In the entries below, print exactly the lines from the first through the one with "font-family: inherit; font-size: 14px; font-weight: bold;", both included, and none of the pictures.

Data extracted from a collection
--- START ---

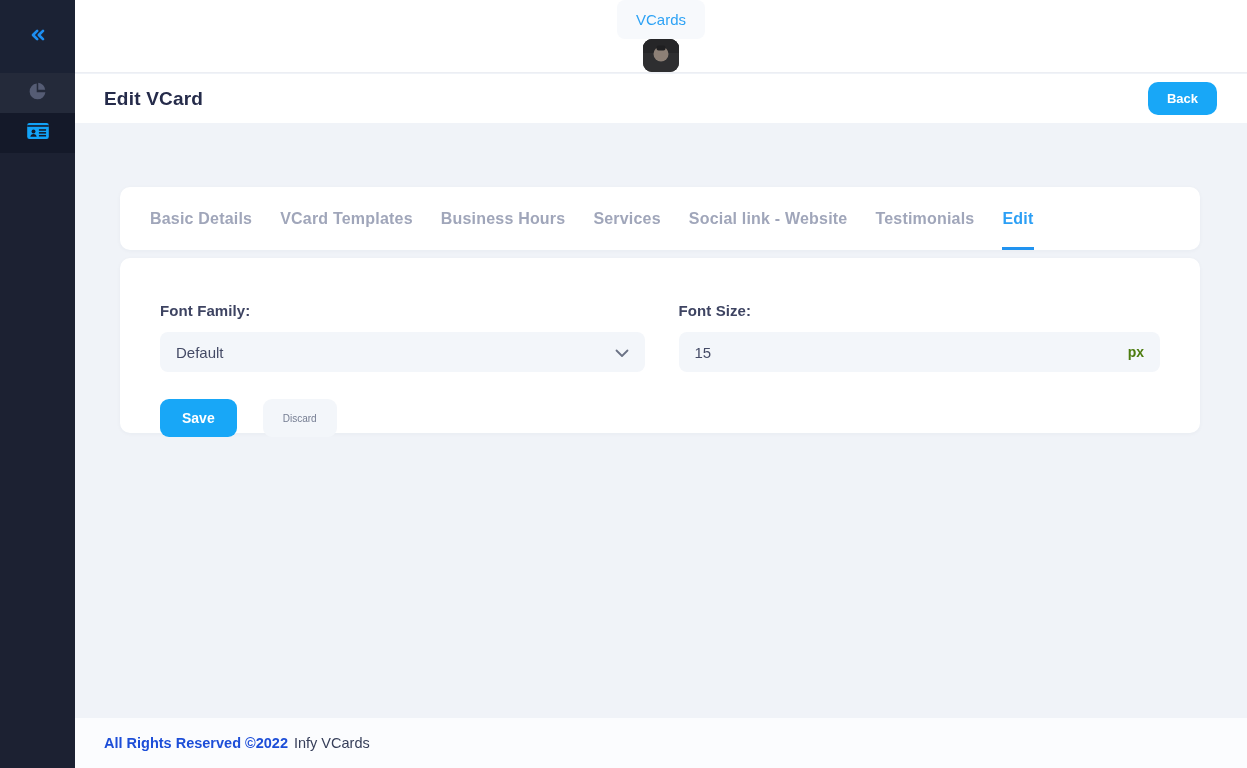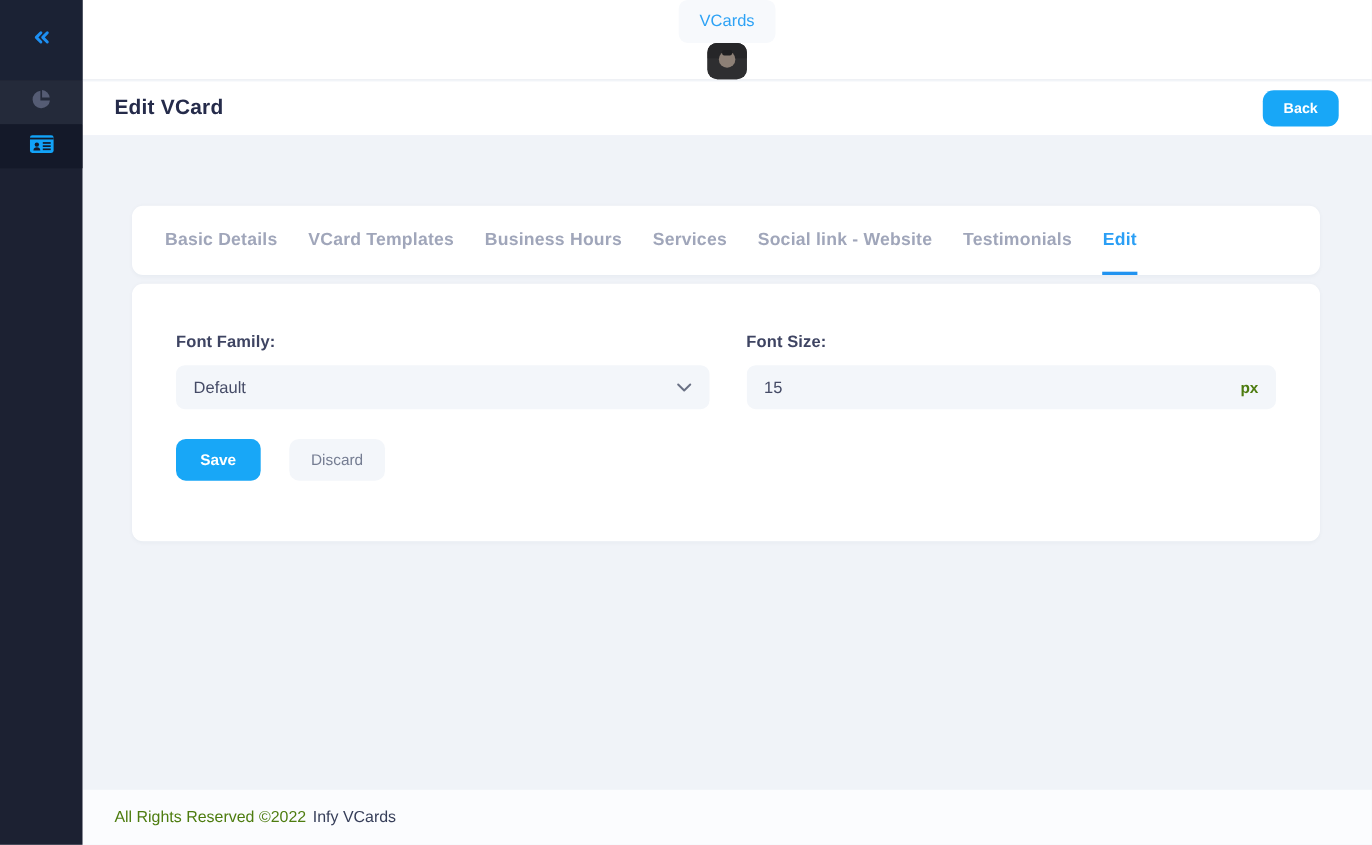--- a/index.html
+++ b/index.html
@@ -74,21 +74,21 @@
     display: flex; align-items: stretch; padding: 0 30px; gap: 28px;
   }
   .tab {
     display: flex; align-items: center;
     font-size: 16px; font-weight: 600; color: #a0a6ba;
     letter-spacing: .2px; cursor: pointer;
     border-bottom: 3px solid transparent; padding-top: 3px;
   }
   .tab.active { color: #2b9ff5; border-bottom-color: #2193f0; }
 
-  .form-card { top: 135px; height: 234px; padding: 44px 40px 0 40px; }
+  .form-card { top: 135px; height: 175px; padding: 44px 40px 0 40px; }
   .form-grid { display: flex; gap: 34px; }
   .form-col-left  { width: 485px; }
   .form-col-right { width: 482px; }
   .field-label {
     font-size: 15px; font-weight: bold; color: #3e4462;
     margin-bottom: 13px; letter-spacing: .1px;
   }
   .select-box, .input-box {
     height: 40px; background: #f3f6fa; border-radius: 8px;
     display: flex; align-items: center; padding: 0 16px;
@@ -102,32 +102,32 @@
   .unit-suffix { font-size: 14px; font-weight: bold; color: #4d7c0f; }
 
   .btn-row { display: flex; gap: 26px; margin-top: 27px; }
   .save-btn {
     background: #18a7f7; color: #ffffff; border: none;
     font-family: inherit; font-size: 14px; font-weight: bold;
     padding: 11px 22px; border-radius: 9px; cursor: pointer;
   }
   .discard-btn {
     background: #f3f6fa; color: #757d92; border: none;
-    font-family: inherit; font-size: 14px; font-weight: 500;
+    font-family: inherit; font-size: 10px; font-weight: 500;
     padding: 11px 20px; border-radius: 9px; cursor: pointer;
   }
 
   
   .footer {
     position: absolute; left: 75px; top: 718px; width: 1172px; height: 50px;
     background: #fbfcfe;
     display: flex; align-items: center; padding-left: 29px;
     font-size: 14.5px;
   }
-  .footer .rights { color: #4d7c0f; font-weight: 400; }
+  .footer .rights { color: #1d4ed8; font-weight: 700; }
   .footer .brand { color: #363e59; margin-left: 6px; cursor: pointer; }
 </style>
 </head>
 <body>
 
 <div class="sidebar">
   <div class="sidebar-head">
     <span>
       <svg width="22" height="20" viewBox="0 0 24 24" fill="none" stroke="#1d8ff2" stroke-width="3.2" stroke-linecap="round" stroke-linejoin="round">
         <polyline points="11,17 6,12 11,7"></polyline>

--- END ---

__Problem solution__
--- a/index.html
+++ b/index.html
@@ -74,21 +74,21 @@
     display: flex; align-items: stretch; padding: 0 30px; gap: 28px;
   }
   .tab {
     display: flex; align-items: center;
     font-size: 16px; font-weight: 600; color: #a0a6ba;
     letter-spacing: .2px; cursor: pointer;
     border-bottom: 3px solid transparent; padding-top: 3px;
   }
   .tab.active { color: #2b9ff5; border-bottom-color: #2193f0; }
 
-  .form-card { top: 135px; height: 234px; padding: 44px 40px 0 40px; }
+  .form-card { top: 135px; height: 175px; padding: 44px 40px 0 40px; }
   .form-grid { display: flex; gap: 34px; }
   .form-col-left  { width: 485px; }
   .form-col-right { width: 482px; }
   .field-label {
     font-size: 15px; font-weight: bold; color: #3e4462;
     margin-bottom: 13px; letter-spacing: .1px;
   }
   .select-box, .input-box {
     height: 40px; background: #f3f6fa; border-radius: 8px;
     display: flex; align-items: center; padding: 0 16px;
@@ -102,32 +102,32 @@
   .unit-suffix { font-size: 14px; font-weight: bold; color: #4d7c0f; }
 
   .btn-row { display: flex; gap: 26px; margin-top: 27px; }
   .save-btn {
     background: #18a7f7; color: #ffffff; border: none;
     font-family: inherit; font-size: 14px; font-weight: bold;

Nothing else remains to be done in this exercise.